The most important factor in becoming an effective trading professional is the management of risk. The most effective way to manage the risks associated with forex trading is to utilize the risk-reward ratio (RRR).
While the aspect of risk management is crucial for traders, they face difficulties in developing it. This problem can be solved by the risk-reward ratio indicator.
The Risk-Return indicator allows traders to identify the level of risk exposure and potential reward. The indicator appears on the main page of the chart and its number is shown in the chart below.
In addition, the indicator shows 3 horizontal lines. The first line represents the price level at which the profit was taken (green horizontal line). The second line represents the price level at which a stop loss is set (red horizontal line). The third line in the chart (gray horizontal line) is the buy price.

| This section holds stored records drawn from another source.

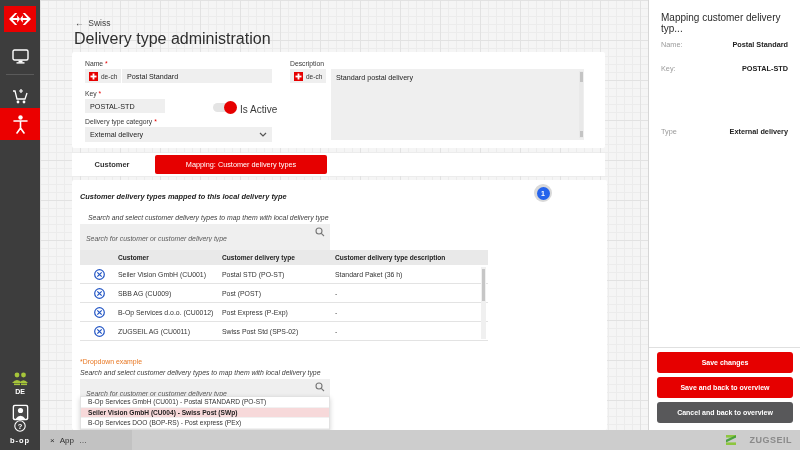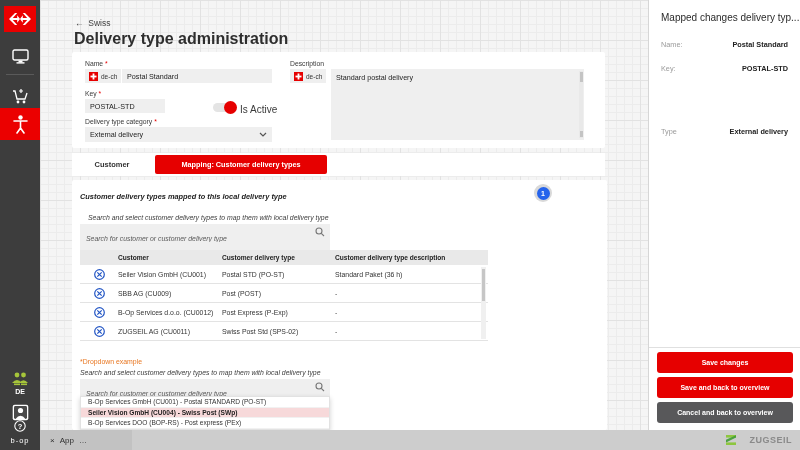--- a/index.html
+++ b/index.html
@@ -7,52 +7,52 @@
   body { font-family:"Liberation Sans","DejaVu Sans",sans-serif; color:#333; }
   #app { position:relative; width:800px; height:450px; background:#fff; }
 
   
   .sidebar { position:absolute; left:0; top:0; width:40px; height:450px; background:#3d3d3d; z-index:30; }
   .sb-logo { position:absolute; left:4px; top:6px; width:32px; height:26px; background:#eb0000; display:flex; align-items:center; justify-content:center; }
   .sb-item { position:absolute; left:0; width:40px; height:28px; display:flex; align-items:center; justify-content:center; }
   .sb-item.active { background:#eb0000; height:32px; }
   .sb-divider { position:absolute; left:6px; width:28px; height:1px; background:#5a5a5a; }
   .sb-lang { position:absolute; left:0; width:40px; text-align:center; color:#fff; font-size:7px; font-weight:bold; }
-  .sb-brand { position:absolute; left:0; width:40px; text-align:center; color:#fff; font-size:7.5px; font-weight:normal; letter-spacing:1px; }
+  .sb-brand { position:absolute; left:0; width:40px; text-align:center; color:#fff; font-size:7.5px; font-weight:bold; letter-spacing:1px; }
 
   
   .main { position:absolute; left:40px; top:0; width:608px; height:430px;
     background-color:#f5f5f5;
     background-image:
       linear-gradient(#e2e2e2 1px, transparent 1px),
       linear-gradient(90deg,#e2e2e2 1px, transparent 1px),
       linear-gradient(#ececec 1px, transparent 1px),
       linear-gradient(90deg,#ececec 1px, transparent 1px);
     background-size:40px 40px,40px 40px,8px 8px,8px 8px;
   }
   .back-link { position:absolute; left:35px; top:18px; font-size:8.5px; color:#444; cursor:pointer; }
-  .page-title { position:absolute; left:34px; top:30px; font-size:16px; font-weight:bold; color:#2e2e2e; }
+  .page-title { position:absolute; left:34px; top:30px; font-size:16px; font-weight:normal; color:#2e2e2e; }
 
   .card { position:absolute; background:#fff; border-radius:2px; }
   .card-form { left:32px; top:52px; width:533px; height:96px; }
   .lbl { position:absolute; font-size:6.8px; color:#3a3a3a; white-space:nowrap; }
   .req { color:#e60000; }
   .chip { position:absolute; height:14px; background:#efefef; display:flex; align-items:center; gap:3px; padding:0 4px; font-size:6.5px; color:#333; }
   .tin { position:absolute; height:14px; background:#efefef; border:none; font-size:7.2px; color:#222; padding:0 5px; font-family:inherit; }
   .toggle { position:absolute; width:23px; height:9px; background:#e4e4e4; border-radius:5px; cursor:pointer; }
   .toggle .knob { position:absolute; right:-1px; top:-2.5px; width:13px; height:13px; border-radius:50%; background:#e60000; }
   .select { position:absolute; height:15px; background:#efefef; font-size:7.2px; color:#222; display:flex; align-items:center; padding:0 5px; justify-content:space-between; cursor:pointer; }
   .tarea { position:absolute; background:#efefef; border:none; resize:none; font-size:7.2px; color:#222; padding:4px 5px; font-family:inherit; }
   .vscroll { position:absolute; width:4px; background:#e9e9e9; }
   .vscroll .thumb { position:absolute; left:0.5px; width:3px; background:#c4c4c4; }
 
   
   .tabbar { position:absolute; left:32px; top:153px; width:533px; height:23px; background:#fff; }
   .tab-general { position:absolute; left:0; top:0; width:80px; height:23px; display:flex; align-items:center; justify-content:center; font-size:7.5px; font-weight:bold; color:#333; cursor:pointer; }
-  .tab-mapping { position:absolute; left:83px; top:2px; width:172px; height:19px; background:#e60000; border-radius:2px; color:#fff; font-size:7.3px; font-weight:bold; display:flex; align-items:center; justify-content:center; cursor:pointer; }
+  .tab-mapping { position:absolute; left:83px; top:2px; width:172px; height:19px; background:#e60000; border-radius:2px; color:#fff; font-size:7.3px; font-weight:normal; display:flex; align-items:center; justify-content:center; cursor:pointer; }
 
   
   .card-map { left:32px; top:180px; width:535px; height:250px; }
   .section-title { position:absolute; left:8px; top:12px; font-size:7.4px; font-weight:bold; font-style:italic; color:#222; }
   .badge { position:absolute; left:462px; top:4px; width:18px; height:18px; border-radius:50%; background:#d9d9d9; display:flex; align-items:center; justify-content:center; }
   .badge .in { width:13px; height:13px; border-radius:50%; background:#2563eb; color:#fff; font-size:7px; font-weight:bold; display:flex; align-items:center; justify-content:center; }
   .caption { position:absolute; font-size:6.9px; font-style:italic; color:#3c3c3c; white-space:nowrap; }
   .search { position:absolute; width:250px; height:28px; background:#efefef; }
   .search input { position:absolute; left:0; top:0; width:100%; height:100%; background:transparent; border:none; font-size:6.9px; font-style:italic; color:#444; padding:0 18px 0 6px; font-family:inherit; }
   .search input::placeholder { color:#5a5a5a; font-style:italic; opacity:1; }
@@ -290,21 +290,21 @@
       </div>
       <div class="dd-list">
         <div class="dd-item">B-Op Services GmbH (CU001) - Postal STANDARD (PO-ST)</div>
         <div class="dd-item hl">Seiler Vision GmbH (CU004) - Swiss Post (SWp)</div>
         <div class="dd-item">B-Op Services DOO (BOP-RS) - Post express (PEx)</div>
       </div>
     </div>
   </div>
 
   <aside class="rpanel">
-    <div class="rp-title">Mapped changes delivery typ...</div>
+    <div class="rp-title">Mapping customer delivery typ...</div>
     <div class="rp-row" style="top:40px;">
       <span class="rp-lbl">Name:</span>
       <span class="rp-val">Postal Standard</span>
     </div>
     <div class="rp-row" style="top:64px;">
       <span class="rp-lbl">Key:</span>
       <span class="rp-val">POSTAL-STD</span>
     </div>
     <div class="rp-row" style="top:80px;margin-top:47px;">
       <span class="rp-lbl">Type</span>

The Risk-Return indicator for calculating the Risk-Return indicator for MT4 is calculated by using one of the following methods
The danger lies in the change between the entry point and the stop loss point of the trade.
For long term trades, the risk is the entry price – SL
For short-term trades, the risk is SL minus the entry price.
There is an incentive factor in the difference between the entry point and the stop loss point.
For long term trades, the incentive = TP + Entry
For short term trades, the reward is the entry and TP.
This is divided into the RRR (reward/risk) of risk.
For example, if you open a long trade in USD/JPY at 125.22, if you change SL as well as TP to 122.11 and 128.54 respectively, because it is a buy trade, the risk you take is
Entry – SL = 125.22-122.11= 3.11
The return you get is
Entry – Entry = 128.54 – 125.22 = 3.32.
The risk can be 3.11 and the reward is 3.32.
RRR = reward/risk = 3.32/3.11 = 1.1
Therefore, RRR is equal to 1:1.1.
How can I make use of the Risk-Return indicator?
After you have dragged the indicator onto the chart and held down CRTL B., you can mark the three icons below.
After you have identified the icons, three horizontal lines will appear on the chart. You can also move the Take Profit and Stop Loss levels to determine the risk-reward ratio for each trade. When adjusting the Take Profit and Stop Loss levels, the indicator will show the risk-reward ratio.
In a long trade, the TP level (green horizontal line) must be placed above that entry point. In contrast, it is recommended that the SL level (red horizontal line) should be placed below the entry point.
By using this indicator, traders can distinguish between bad and good trades. Good trades should have a ratio of at least 1:1. However, negative trades are likely to have an RRR lower than 1:2.
For a 1:2 RRR, it means that when you take a risk of 1, your reward will be twice as much as your risk. In addition, a 1:3 means that when you take a risk of 1, your return will be three times your risk. This means that if the SL is 30 points, you will get 3 times your risk and your return will be 3×30 points, or 90 points for 1:3. For 1:2, if SL is 30 pips, this means that your profit is 30×2=60 pips.
This is why this indicator is crucial to evaluate the risk-reward ratio before you start any kind of trading.
MT4’s Risk-Return indicator is a very useful tool for all Forex traders. The indicator allows traders to assess the level of risk they are exposed to, if they can see price movement against them, and the return if the price is in their favor.